MILAN (Reuters) – European Union countries presenting plans to speed-up rollout of high-speed telecoms network should comply with rules aimed at protecting competition, the EU Antitrust head said on Tuesday.

The comments come as member states gear up to present projects eligible for the EU’s 750-billion-euro Recovery and Resilience Facility (RRF) – a fifth of which will go on plans to boost digital capabilities.

“Member States should ensure that the measures will be implemented in accordance with all applicable rules, including State aid and public procurement rules,” EU competition chief Margrethe Vestager said in reply to a question by an EU lawmaker.

Stéphanie Yon-Courtin asked Vestager if Brussels had put in place a mechanism to ensure RRF resources would not be used to distort competition in the telecoms industry, claiming the funds should not strengthen the position of dominant operators.

“The Commission encourages member states to include in their recovery and resilience plans investments and reforms aimed… at the fast rollout of very high capacity networks”, Vestager said.

Yon-Courtin also raised concern over a plan drafted by Italy last year aimed at merging network assets of former phone monopoly Telecom Italia with state-backed rival Open Fiber in a company that could be eligible for Recovery funds.

Under that plan, still to be finalised, Rome would create a single-unified network champion to speed up fiber-optic rollout across the country while avoiding a duplication of investment.

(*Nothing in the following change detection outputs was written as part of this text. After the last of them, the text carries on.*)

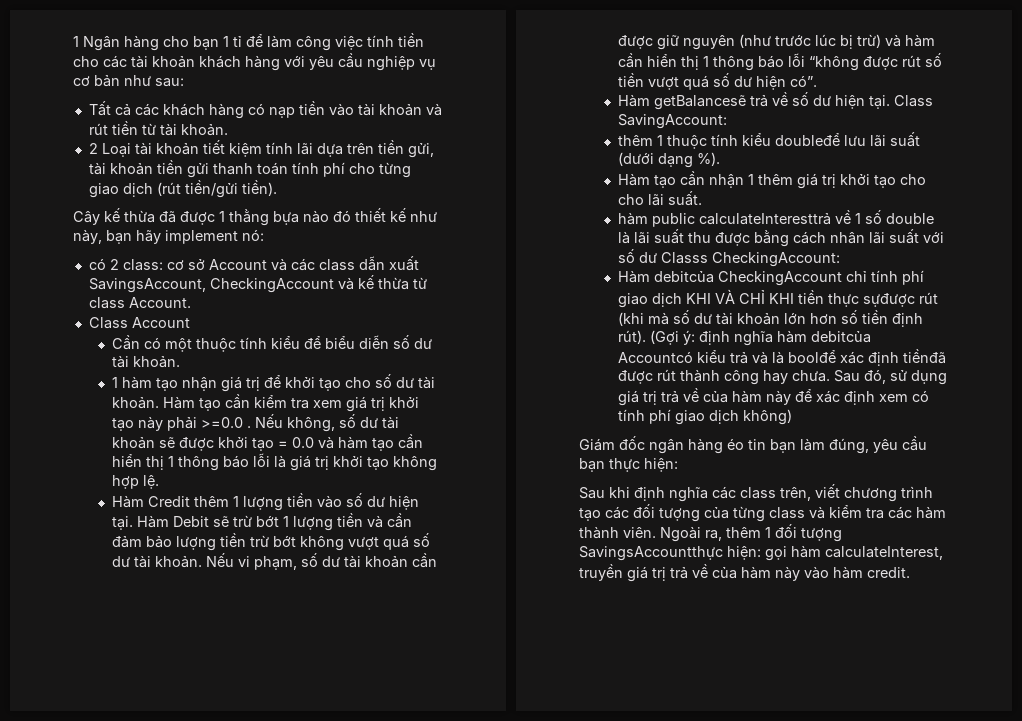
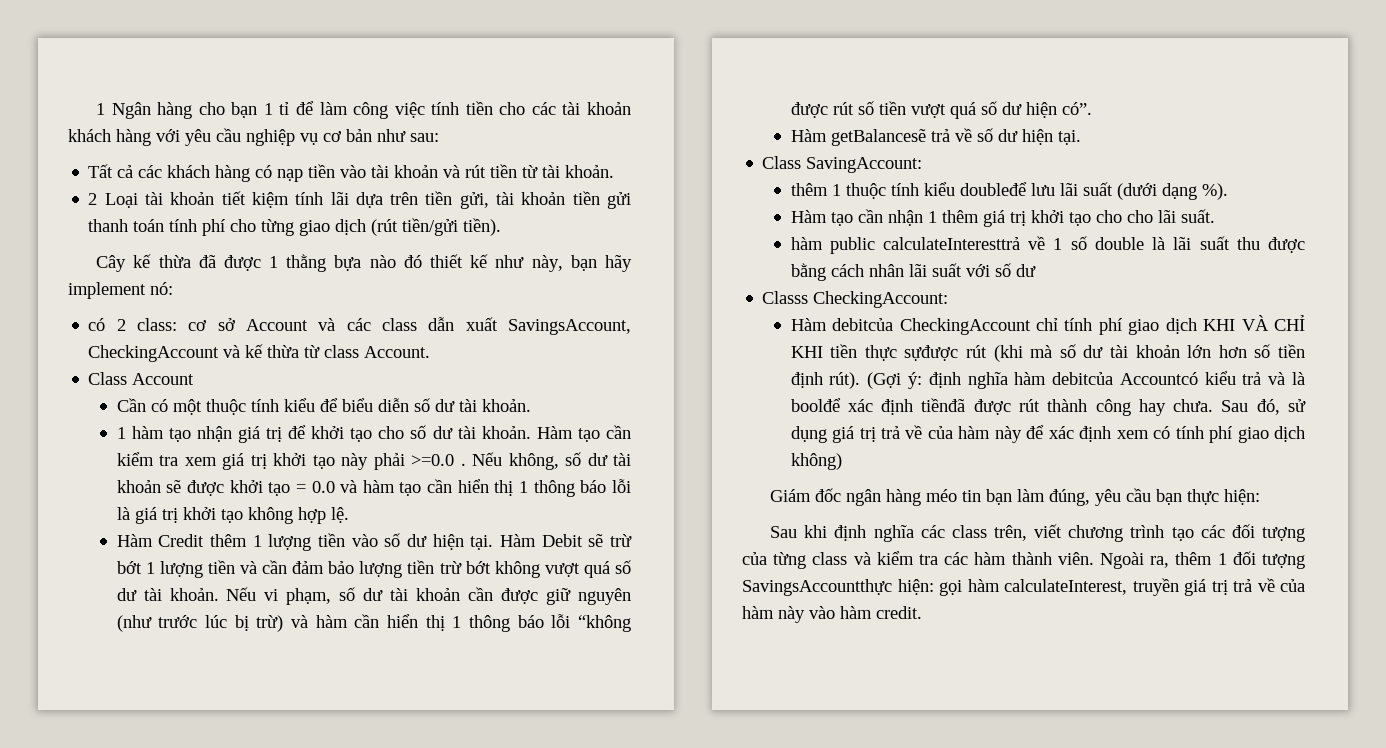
- Hàm getBalancesẽ trả về số dư hiện tại. Class SavingAccount:
+ Hàm getBalancesẽ trả về số dư hiện tại.
+ Class SavingAccount:
- hàm public calculateInteresttrả về 1 số double là lãi suất thu được bằng cách nhân lãi suất với số dư Classs CheckingAccount:
+ hàm public calculateInteresttrả về 1 số double là lãi suất thu được bằng cách nhân lãi suất với số dư
+ Classs CheckingAccount:
- Giám đốc ngân hàng éo tin bạn làm đúng, yêu cầu bạn thực hiện:
+ Giám đốc ngân hàng méo tin bạn làm đúng, yêu cầu bạn thực hiện:

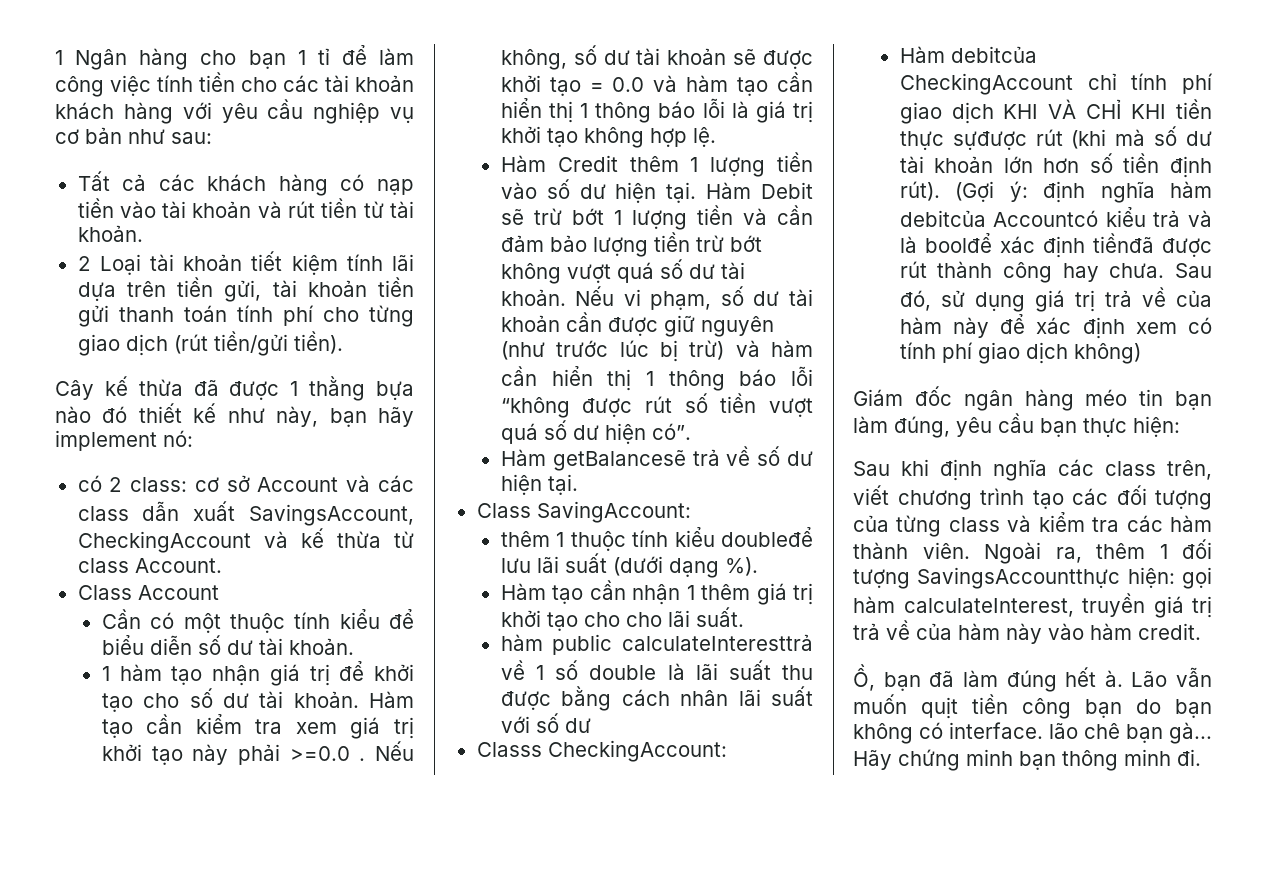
+ Ồ, bạn đã làm đúng hết à. Lão vẫn muốn quịt tiền công bạn do bạn không có interface. lão chê bạn gà... Hãy chứng minh bạn thông minh đi.

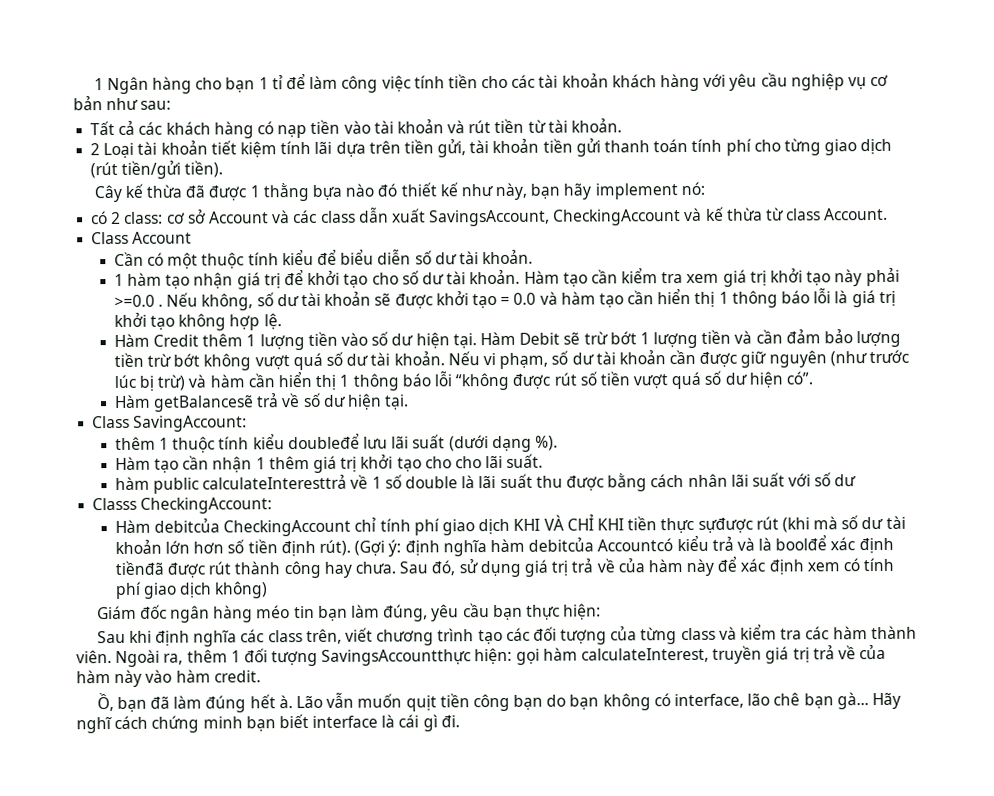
- Lão vẫn muốn quịt tiền công bạn do bạn không có interface. lão chê bạn gà...
+ Lão vẫn muốn quịt tiền công bạn do bạn không có interface, lão chê bạn gà...
- Hãy chứng minh bạn thông minh đi.
+ Hãy nghĩ cách chứng minh bạn biết interface là cái gì đi.

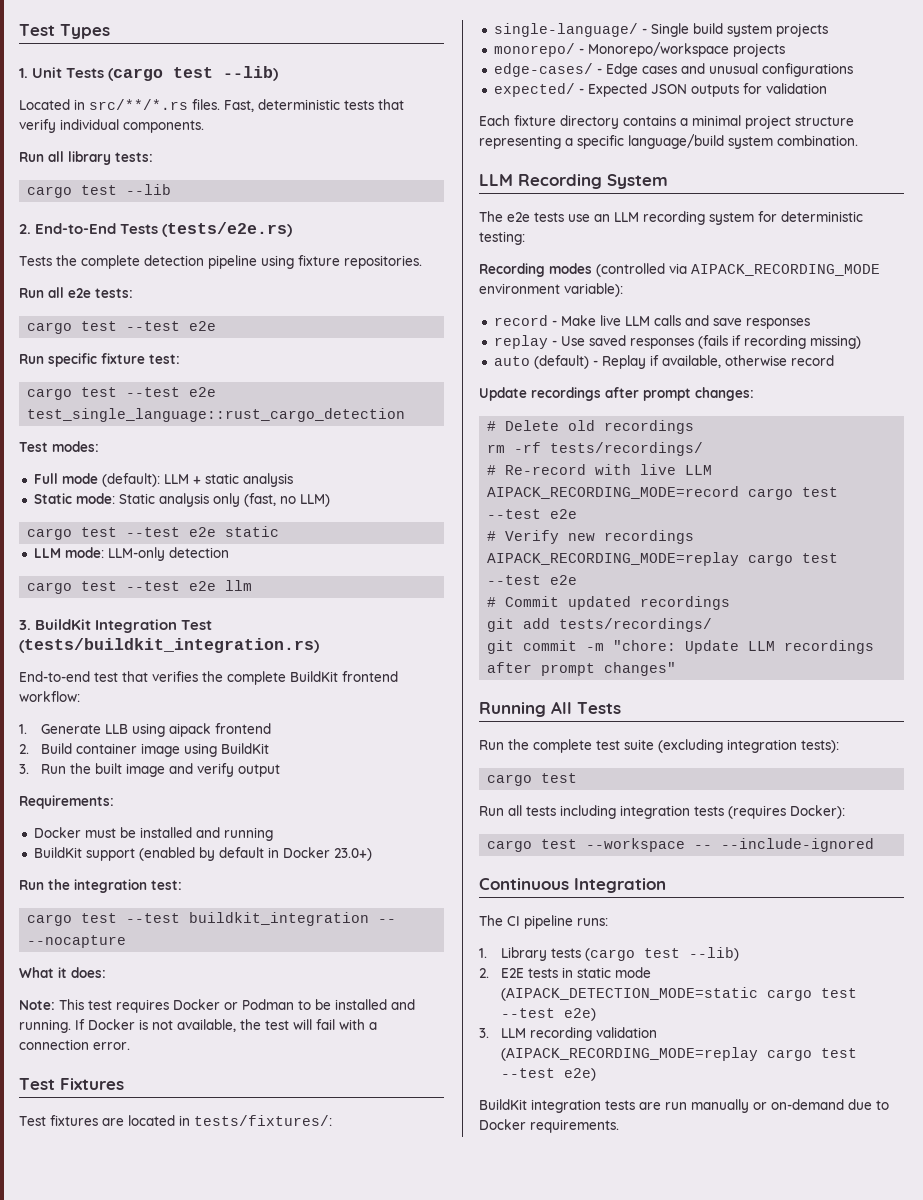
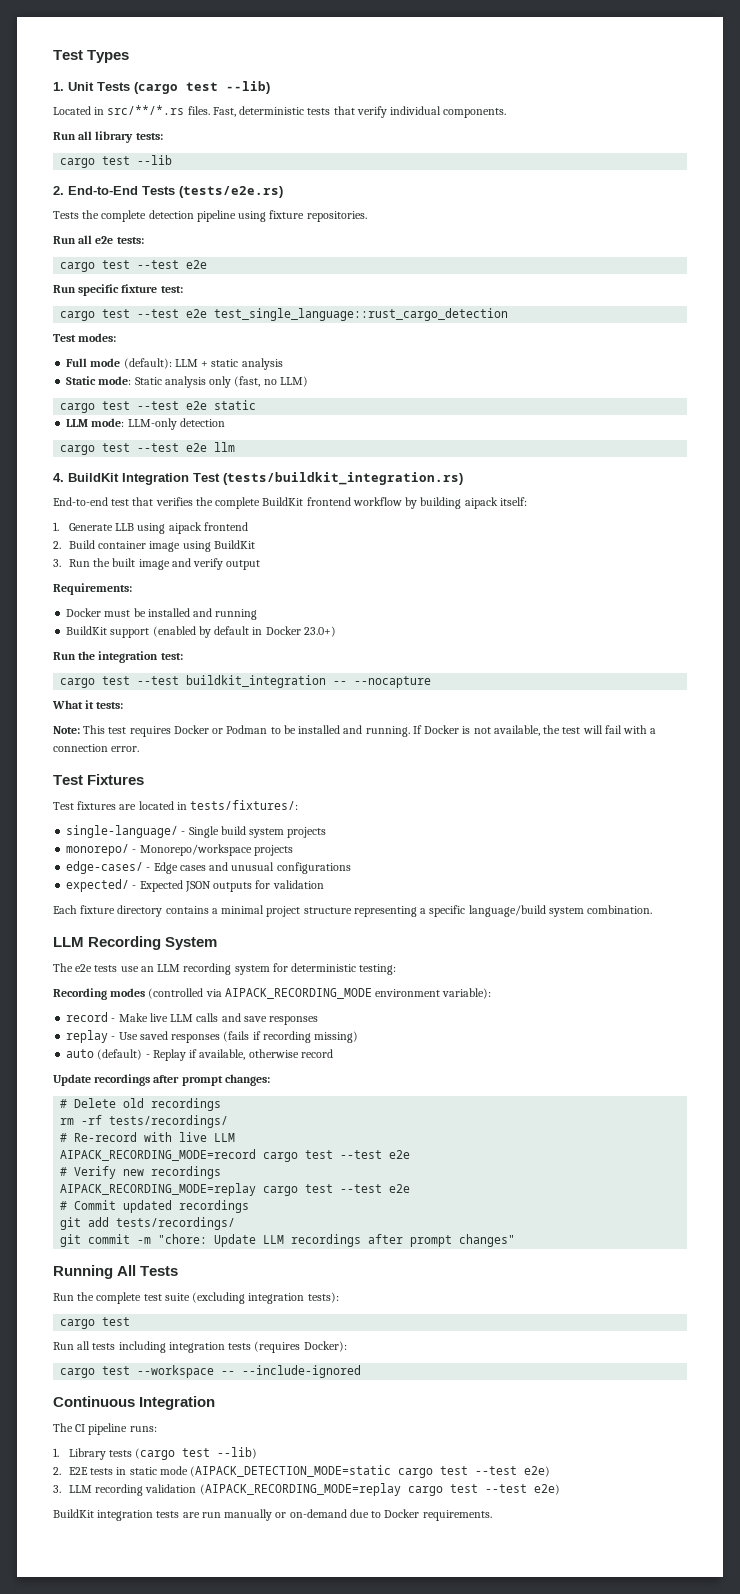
- 3. BuildKit Integration Test (tests/buildkit_integration.rs)
+ 4. BuildKit Integration Test (tests/buildkit_integration.rs)
- End-to-end test that verifies the complete BuildKit frontend workflow:
+ End-to-end test that verifies the complete BuildKit frontend workflow by building aipack itself:
- What it does:
+ What it tests:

“The Commission will continue its vigorous enforcement of the existing EU rules, including the antitrust and merger rules, where applicable, to ensure effective competition in the telecoms market to the benefit of businesses and consumers.”

Italy’s new government, led by former European Central Bank chief Mario Draghi, has not said yet if it intends to implement the unified network project of its predecessor.

One of Draghi’s main tasks will be to redraft Italy’s Recovery Fund plan.

(Reporting by Elvira Pollina and Stephen Jewkes, Editing by Nick Zieminski)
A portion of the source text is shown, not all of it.